A good resume structure can be scanned and tells a concise, yet complete story about you as an applicant.

CV/Resume content

There are no strict rules for the content of your resume, but recruiters and employers generally expect to find these elements in your resume:

1. Personal information
2. Personal profile
3. Work experience (and any additional activities)
4. Training
5. Skills / competences
6. Languages
7. Hobbies & interests
8. References

1. Personal information

Place your personal information at the top of the resume. This is in any case:

- First name and surname
- Address and place of residence
- Telephone number
- Email address
- Date of birth and nationality
- Driving license (if relevant)

2. Personal profile

In a personal profile you present yourself in a few sentences. Describe who you are, what you can do and what function you're looking for in a maximum of 4 or 5 lines.

3. Work experience (and any additional activities)

Here you state your relevant internship (s) and / or jobs. The most recent job or internship is at the top, the oldest work experience is at the bottom. State in any case:

- The period in which you worked
- The name of the company and the place
- The job title
- The most important tasks and responsibilities
- Do you have a lot of work experience? Then omit the side jobs and internships from the past. This is no longer relevant for your future employer. If you're a school-leaver, it's better to state your internships and side jobs, so that the employer gets a better picture of you.

You can also mention relevant secondary activities, such as volunteer work or administrative work, here.
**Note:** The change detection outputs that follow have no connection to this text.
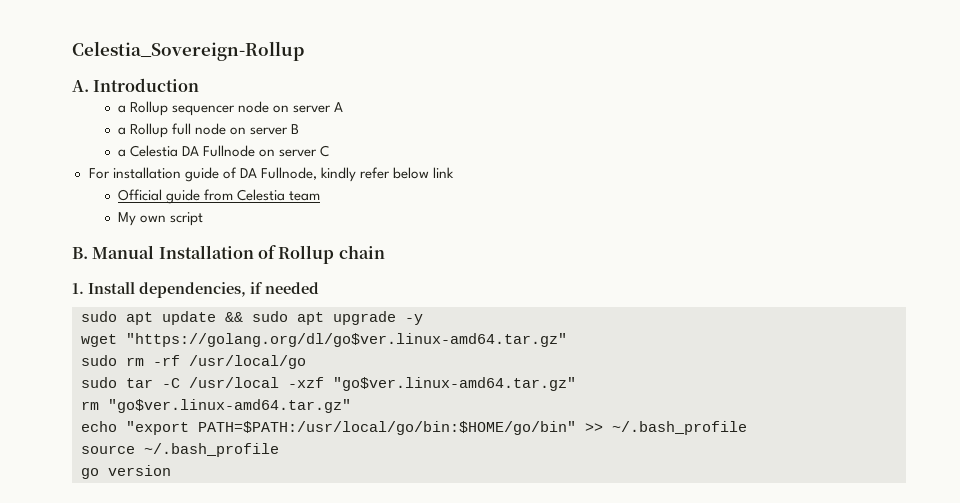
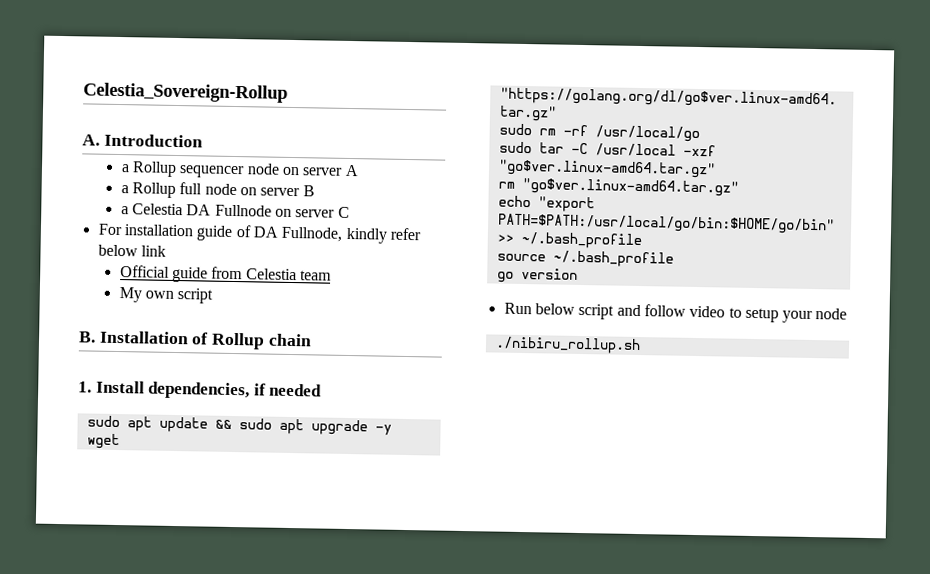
- B. Manual Installation of Rollup chain
+ B. Installation of Rollup chain
+ Run below script and follow video to setup your node
+ ./nibiru_rollup.sh

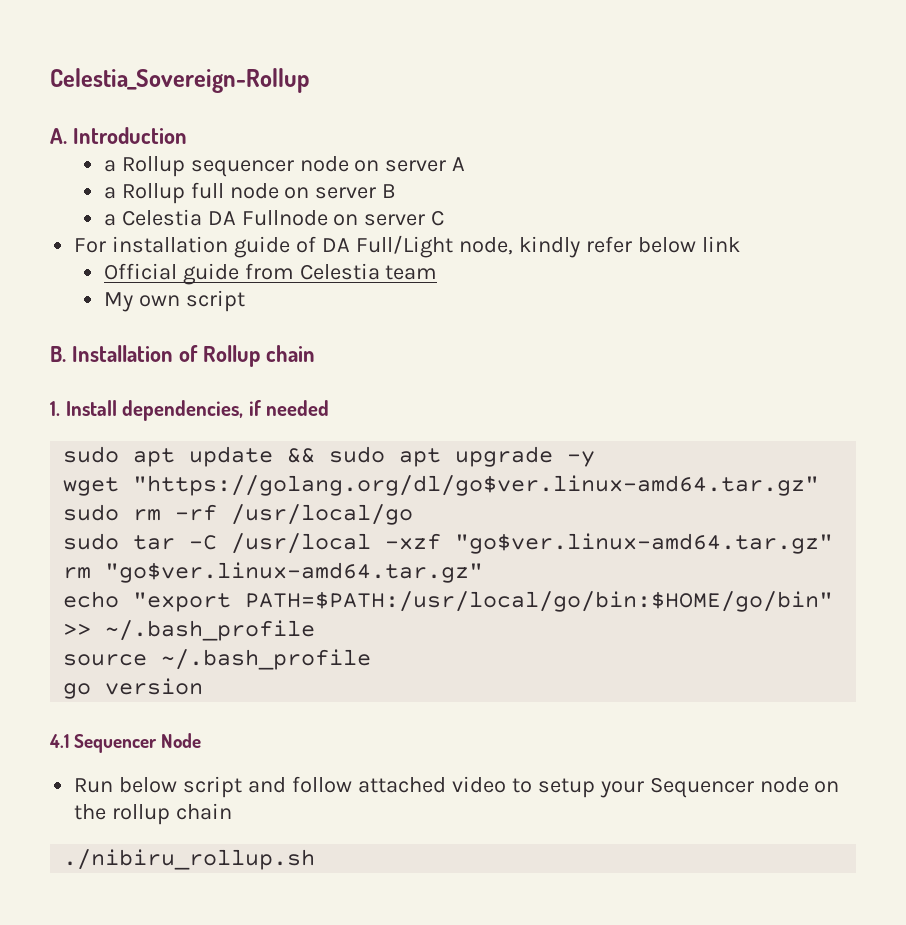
- For installation guide of DA Fullnode, kindly refer below link
+ For installation guide of DA Full/Light node, kindly refer below link
+ 4.1 Sequencer Node
- Run below script and follow video to setup your node
+ Run below script and follow attached video to setup your Sequencer node on the rollup chain

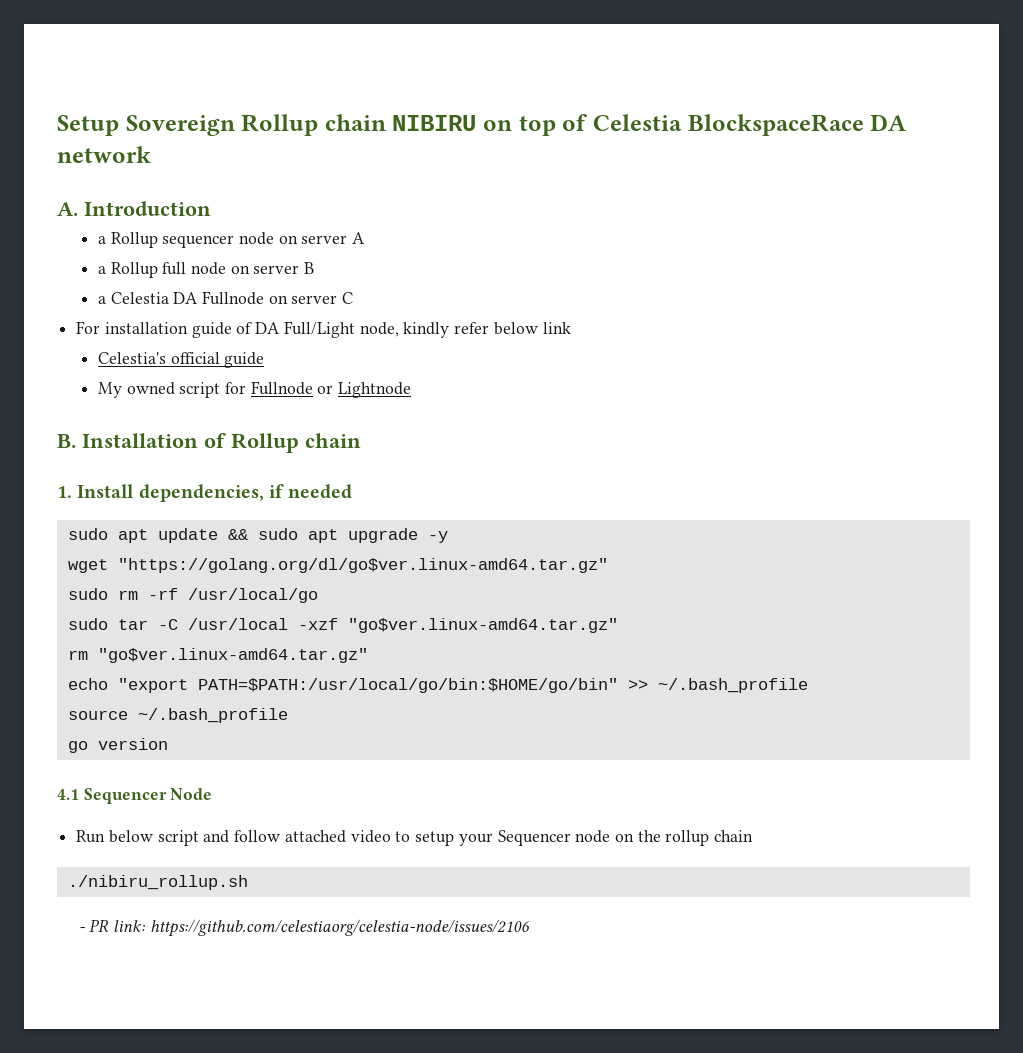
- Celestia_Sovereign-Rollup
+ Setup Sovereign Rollup chain NIBIRU on top of Celestia BlockspaceRace DA network
- Official guide from Celestia team
+ Celestia's official guide
- My own script
+ My owned script for Fullnode or Lightnode
+ - PR link: https://github.com/celestiaorg/celestia-node/issues/2106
Do you have a hole in your resume? Then you can possibly explain how this originated.

4. Training

List all the studies, education, training and courses in which you have participated. Here too it's in chronological order, with the most recent one at the top:

- The period in which the study was followed
- The name of the school or educational institution, including place
- The name of the course or course
- Whether the training or course has been successfully completed with a diploma or certificate

Are you leaving school? Then place the courses above work experience, so that it's immediately clear to the employer that you have recently completed your course or study.

5. Skills and competences

State your skills, skills and other competencies here. Only mention points that are relevant to the intended job. Being able to uphold a football 100 times is only relevant if you want to apply as a football player.

- Experience with machines such as pallet or forklifts or excavators
- Computer programs, such as Office, Photoshop or SPSS
- Programming languages, such as HTML, PHP or C ++
- Your qualities and strengths.

Avoid the familiar cliches as much as possible

6. Languages

Are you applying for a position for which speaking or writing one or more foreign languages ​​is important, or are you asked about this in the job description? State your knowledge of these languages ​​in writing and in writing on your resume. Even if speaking a foreign language doesn't seem important for the position, you can include this on your resume as a separate component.

7. Hobbies and interests

Your interests and hobbies can tell a lot about you. For example, a sport fisherman usually has a lot of patience and a model train enthusiast has an eye for detail. It's certainly not mandatory to mention this, but it can - depending on your hobbies and interests - add value.

8. References

If your previous (or current) employer was satisfied with you, you can ask a former manager to act as a reference. He or she can then answer questions about you.

Don't mention telephone numbers or email addresses, but state 'contact details on request'. This prevents a reference from being called at an unexpected moment.